RECORD EXTRACTS START

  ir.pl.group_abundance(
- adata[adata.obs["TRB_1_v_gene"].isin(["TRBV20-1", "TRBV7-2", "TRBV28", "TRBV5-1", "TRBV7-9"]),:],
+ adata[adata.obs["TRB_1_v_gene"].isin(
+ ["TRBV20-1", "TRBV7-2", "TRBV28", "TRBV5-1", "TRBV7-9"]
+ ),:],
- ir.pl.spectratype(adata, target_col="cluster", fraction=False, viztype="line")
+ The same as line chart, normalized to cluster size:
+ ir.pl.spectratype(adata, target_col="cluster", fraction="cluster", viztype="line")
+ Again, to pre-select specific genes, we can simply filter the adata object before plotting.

RECORD EXTRACTS END

> TASK GOAL: Could you show every line of the listing that holds the string "cluster"?

> WRITTEN RESPONSE:
- ir.pl.spectratype(adata, target_col="cluster", fraction=False, viztype="line")
+ The same as line chart, normalized to cluster size:
+ ir.pl.spectratype(adata, target_col="cluster", fraction="cluster", viztype="line")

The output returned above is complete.